CD and RZ drafted the manuscript. All authors contributed to, read, criticized and approved

the final manuscript.”
“Background Shigella is the major cause of endemic bacillary dysentery (shigellosis) in developing countries. It is estimated that there are about 164.7 LY411575 supplier million cases of shigellosis annually worldwide, of which 163.2 million were in developing countries, resulting in 1,1 million deaths, most of which JMJD inhibitor were children under 5 years of age [1]. Among the four Shigella species, S. dysenteriae, S. flexneri, S. boydii, and S. sonnei, S. flexneri is the predominant species. Based on the combination of antigenic determinants present in the O-antigen of the cell envelope lipopolysaccharide (LPS), S. flexneri is further divided into various serotypes.
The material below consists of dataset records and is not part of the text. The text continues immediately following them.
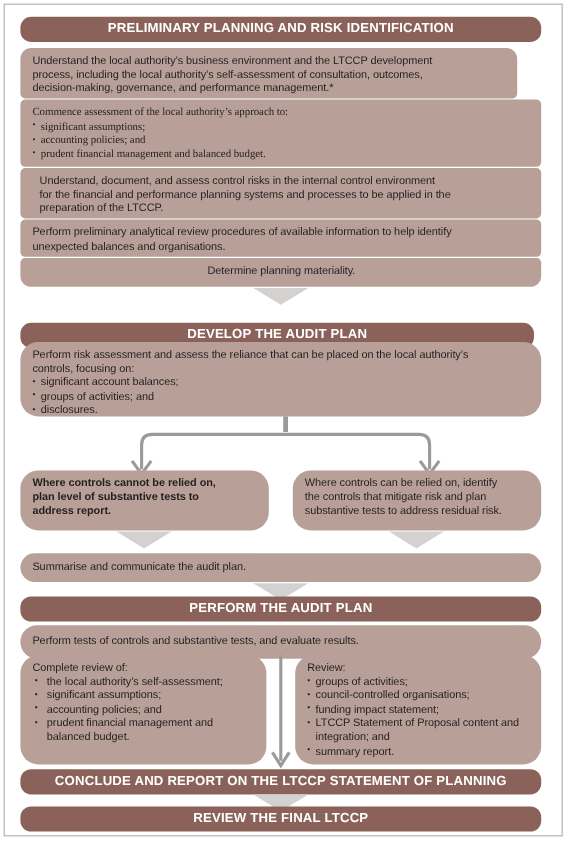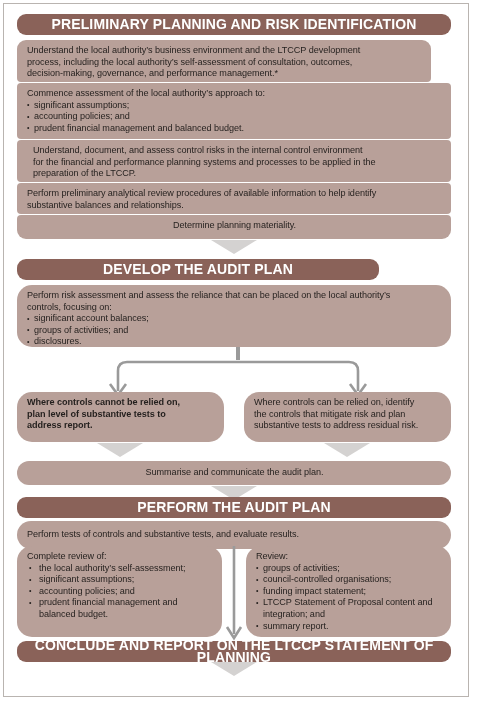--- a/index.html
+++ b/index.html
@@ -45,21 +45,21 @@
     border-radius: 9px;
     color: #231f1d;
     font-size: 9.1px;
     line-height: 11.6px;
     letter-spacing: -0.05px;
   }
   .band {
     background: #8a6259;
     color: #ffffff;
     font-weight: bold;
-    font-size: 14px;
+    font-size: 11px;
     letter-spacing: 0.15px;
     display: flex;
     align-items: center;
     justify-content: center;
     text-align: center;
     border-radius: 9px;
   }
   .body {
     background: #b8a099;
     padding: 5px 9px 5px 10px;
@@ -132,47 +132,47 @@
   <div id="flow">
 
     <div class="node band" style="left:17px; top:14px; width:434px; height:21px;">PRELIMINARY PLANNING AND RISK IDENTIFICATION</div>
 
     <div class="node body topround" style="left:17px; top:40px; width:414px; height:42px;">
       <span class="ln">Understand the local authority’s business environment and the LTCCP development</span>
       <span class="ln">process, including the local authority’s self-assessment of consultation, outcomes,</span>
       <span class="ln">decision-making, governance, and performance management.*</span>
     </div>
 
-    <div class="node body tight" style="left:17px; top:83px; width:434px; height:56px;">
+    <div class="node body tight" style="left:17px; top:83px; width:434px; height:56px;font-family:Liberation Serif, serif;">
       <span class="ln">Commence assessment of the local authority’s approach to:</span>
       <ul class="bl">
         <li>significant assumptions;</li>
         <li>accounting policies; and</li>
         <li>prudent financial management and balanced budget.</li>
       </ul>
     </div>
 
     <div class="node body tight" style="left:17px; top:140px; width:434px; height:42px;padding-left:16px;">
       <span class="ln">Understand, document, and assess control risks in the internal control environment</span>
       <span class="ln">for the financial and performance planning systems and processes to be applied in the</span>
       <span class="ln">preparation of the LTCCP.</span>
     </div>
 
     <div class="node body tight" style="left:17px; top:183px; width:434px; height:31px;">
       <span class="ln">Perform preliminary analytical review procedures of available information to help identify</span>
-      <span class="ln">substantive balances and relationships.</span>
+      <span class="ln">unexpected balances and organisations.</span>
     </div>
 
     <div class="node body botround" style="left:17px; top:215px; width:434px; height:24px;">
       <span class="ln">Determine planning materiality.</span>
     </div>
 
     <div class="arrow-down" style="left:211px; top:240px;"></div>
 
-    <div class="node band" style="left:17px; top:259px; width:362px; height:21px;">DEVELOP THE AUDIT PLAN</div>
+    <div class="node band" style="left:17px; top:269px; width:428px; height:21px;">DEVELOP THE AUDIT PLAN</div>
 
     <div class="node body" style="left:17px; top:285px; width:434px; height:62px;">
       <span class="ln">Perform risk assessment and assess the reliance that can be placed on the local authority’s</span>
       <span class="ln">controls, focusing on:</span>
       <ul class="bl">
         <li>significant account balances;</li>
         <li>groups of activities; and</li>
         <li>disclosures.</li>
       </ul>
     </div>
@@ -196,21 +196,21 @@
 
     <div class="node body" style="left:244px; top:392px; width:207px; height:50px;">
       <span class="ln">Where controls can be relied on, identify</span>
       <span class="ln">the controls that mitigate risk and plan</span>
       <span class="ln">substantive tests to address residual risk.</span>
     </div>
 
     <div class="arrow-down" style="left:97px; top:443px;"></div>
     <div class="arrow-down" style="left:324px; top:443px;"></div>
 
-    <div class="node body" style="left:17px; top:461px; width:434px; height:24px; display:flex; align-items:center; justify-content:center;">
+    <div class="node body" style="left:17px; top:461px; width:434px; height:24px; display:flex; align-items:center; justify-content:flex-start;">
       <span>Summarise and communicate the audit plan.</span>
     </div>
 
     <div class="arrow-down" style="left:211px; top:486px;"></div>
 
     <div class="node band" style="left:17px; top:497px; width:434px; height:21px;">PERFORM THE AUDIT PLAN</div>
 
     <div class="node body" style="left:17px; top:521px; width:434px; height:28px; display:flex; align-items:center;">
       <span>Perform tests of controls and substantive tests, and evaluate results.</span>
     </div>
@@ -238,15 +238,16 @@
 
     <svg class="split-svg" width="478" height="701">
       <line x1="234" y1="546" x2="234" y2="634" stroke="#9a9a9a" stroke-width="2.6"></line>
       <path d="M227,627 L234,638 L241,627" fill="none" stroke="#9a9a9a" stroke-width="2.6"></path>
     </svg>
 
     <div class="node band" style="left:17px; top:641px; width:434px; height:21px;">CONCLUDE AND REPORT ON THE LTCCP STATEMENT OF PLANNING</div>
 
     <div class="arrow-down" style="left:211px; top:662px;"></div>
 
+    <div class="node band" style="left:17px; top:672px; width:434px; height:21px;">REVIEW THE FINAL LTCCP</div>
 
   </div>
 </div>
 
 </body></html>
To date, at least 16 serotypes have been recognized [2–4]. Except for serotype 6, all share a basic repeating tetrasaccharide unit, comprised of one GlcNAc and three rhamnoses [4]. Modifications to the side chain of the tetrasaccharide by the addition of glucosyl and/or O-acetyl groups give rise to various EPZ-6438 concentration antigenic determinants [3]. The genes responsible for the O-antigen modification are always either the gene cluster

gtrABC for glucosyl groups or the single oac gene for the O-acetyl group; all encoded by serotype-converting bacteriophages [3, 5–10]. In all glucosylation modification phages, the gtrABC gene cluster is always located immediately upstream of the attP site, followed by the int and xis genes [6]. Up to now,

four S. flexneri serotype-converting bacteriophages, SfV, SfX, Sf6 and SfII, have been induced and purified by different groups [8, 11–13]. Morphologically, SfV and SfII, which many have an isometric head and a long tail, belong to Group A in the family of Myoviridae[8, 11]; while SfX and Sf6, which possess a short tail linked to an isometric head, belong to the family of Podovirida[12, 13]. The complete genome sequences of phage SfV and Sf6 have been obtained by directly sequencing the phage DNA purified from phage particles, and their genetic features have been well characterized [9, 10]. Recently, the prophage genome of SfX was determined from the sequenced S. flexneri serotype Xv strain 2002017; which is presumably the whole genome of phage SfX, because a SfX phage particle can be induced and isolated from 2002017 [2]. The SfX genome is 37,355 bp length, encoding 59 ORFs (unpublished data). The genome of SfII has not yet been sequenced from free phage particles, but prophage genomes can be derived from sequenced S. flexneri serotype 2a strains Sf301 and 2457T [14, 15], which show considerable variation with one or both being prophage remnants. S.